Chelsea earned nearly $126.5 million from a total fund of nearly $2 billion shared by the 32 Champions League clubs.
Champions League winner Chelsea topped UEFA's prize money list for last season while traditional powers Juventus and Barcelona lagged far behind in a campaign during which they spearheaded efforts to launch a more lucrative Super League.
Chelsea earned nearly $126.5 million from a total fund of nearly $2 billion shared by the 32 Champions League clubs. That was just ahead of beaten finalist Manchester City, which received just over $125.6 million.

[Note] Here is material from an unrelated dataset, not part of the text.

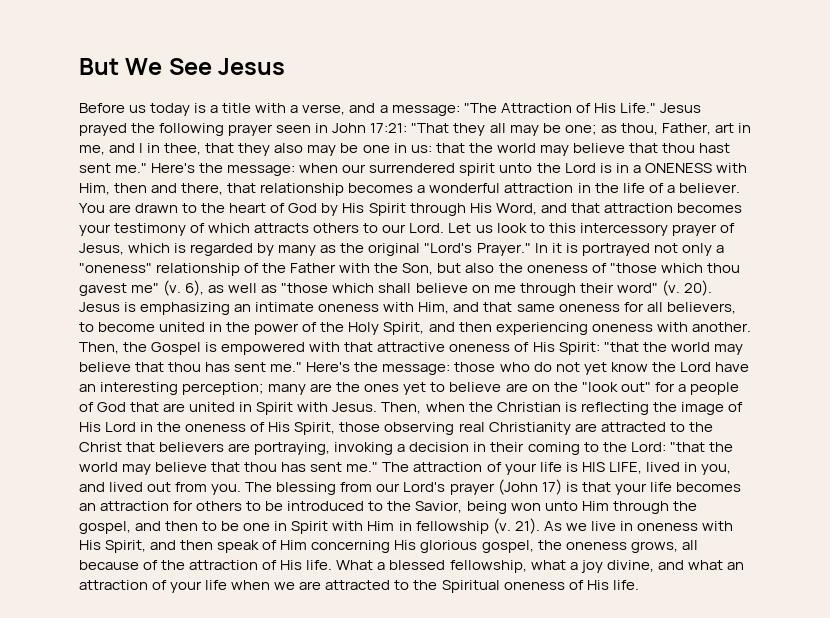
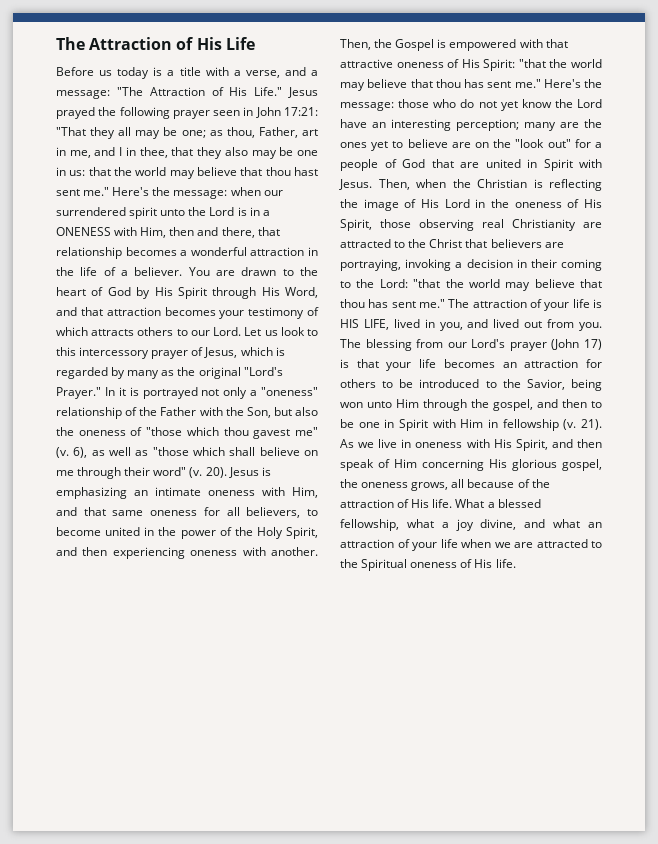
- But We See Jesus
+ The Attraction of His Life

Further down the list — trailing at least $37 million behind Chelsea and Man City — were traditional high earners Barcelona and Juventus.
Both clubs lost in the round of 16 and the UEFA list shows Barcelona earned less than $90 million and Juventus got less than $88 million.

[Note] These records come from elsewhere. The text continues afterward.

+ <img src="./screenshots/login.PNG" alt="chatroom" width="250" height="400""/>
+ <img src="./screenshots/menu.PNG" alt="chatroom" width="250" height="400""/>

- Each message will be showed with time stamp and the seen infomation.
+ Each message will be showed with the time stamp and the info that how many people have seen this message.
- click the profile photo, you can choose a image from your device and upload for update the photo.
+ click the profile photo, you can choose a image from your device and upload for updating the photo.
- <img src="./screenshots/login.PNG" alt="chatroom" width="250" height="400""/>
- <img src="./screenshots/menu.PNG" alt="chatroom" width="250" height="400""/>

The two clubs, along with Real Madrid, then led an elite group of 12 teams trying to break from UEFA and launch their own Super League, which was announced one month after their Champions League eliminations.
The project aimed to give founding members more money and guarantee their place in the competition even if the team under-achieved. They said the project was necessary for an ailing soccer industry after many clubs reported record losses during the COVID-19 pandemic.

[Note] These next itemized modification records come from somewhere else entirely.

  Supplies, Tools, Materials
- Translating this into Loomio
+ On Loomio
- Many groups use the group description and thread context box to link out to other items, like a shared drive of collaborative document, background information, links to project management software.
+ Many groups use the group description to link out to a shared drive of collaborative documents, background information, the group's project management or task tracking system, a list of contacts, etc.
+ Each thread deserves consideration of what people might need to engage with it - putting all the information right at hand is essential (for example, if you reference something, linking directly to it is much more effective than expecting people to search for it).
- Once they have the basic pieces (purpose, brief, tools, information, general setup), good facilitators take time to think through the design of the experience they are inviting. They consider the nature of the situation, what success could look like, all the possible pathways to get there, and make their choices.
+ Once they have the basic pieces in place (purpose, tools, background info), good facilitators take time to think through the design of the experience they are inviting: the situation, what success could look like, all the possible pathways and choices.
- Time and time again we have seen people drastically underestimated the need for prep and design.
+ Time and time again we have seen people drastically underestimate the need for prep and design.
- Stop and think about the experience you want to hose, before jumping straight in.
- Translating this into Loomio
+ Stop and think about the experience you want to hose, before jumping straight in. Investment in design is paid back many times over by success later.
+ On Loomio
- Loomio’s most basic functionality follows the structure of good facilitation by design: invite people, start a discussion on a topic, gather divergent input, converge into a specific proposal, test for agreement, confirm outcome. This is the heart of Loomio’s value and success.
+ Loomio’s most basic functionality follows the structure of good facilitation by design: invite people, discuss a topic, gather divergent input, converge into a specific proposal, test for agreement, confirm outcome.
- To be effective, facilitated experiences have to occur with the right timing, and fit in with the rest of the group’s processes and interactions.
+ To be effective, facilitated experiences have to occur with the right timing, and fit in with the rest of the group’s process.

The nine other Super League members, including Chelsea and Man City, quickly renounced the project amid fierce backlash from fans, national governments and UEFA, leading to its collapse within 48 hours.
The 32 Champions League clubs are paid an equal entry fee, match result bonuses, a share of their domestic broadcast deal and a weighted payment based on historical record in UEFA competitions.
Semifinalists Real Madrid and Paris Saint-Germain each got almost $116 million last year, the only other clubs to earn a nine-figure sum from UEFA.
The prize money standings for Juventus and Barcelona will look similar this season.
Juventus again went out in the round of 16 to a lower-ranked opponent. Barcelona did not even advance from its group, then lost in the Europa League quarterfinals.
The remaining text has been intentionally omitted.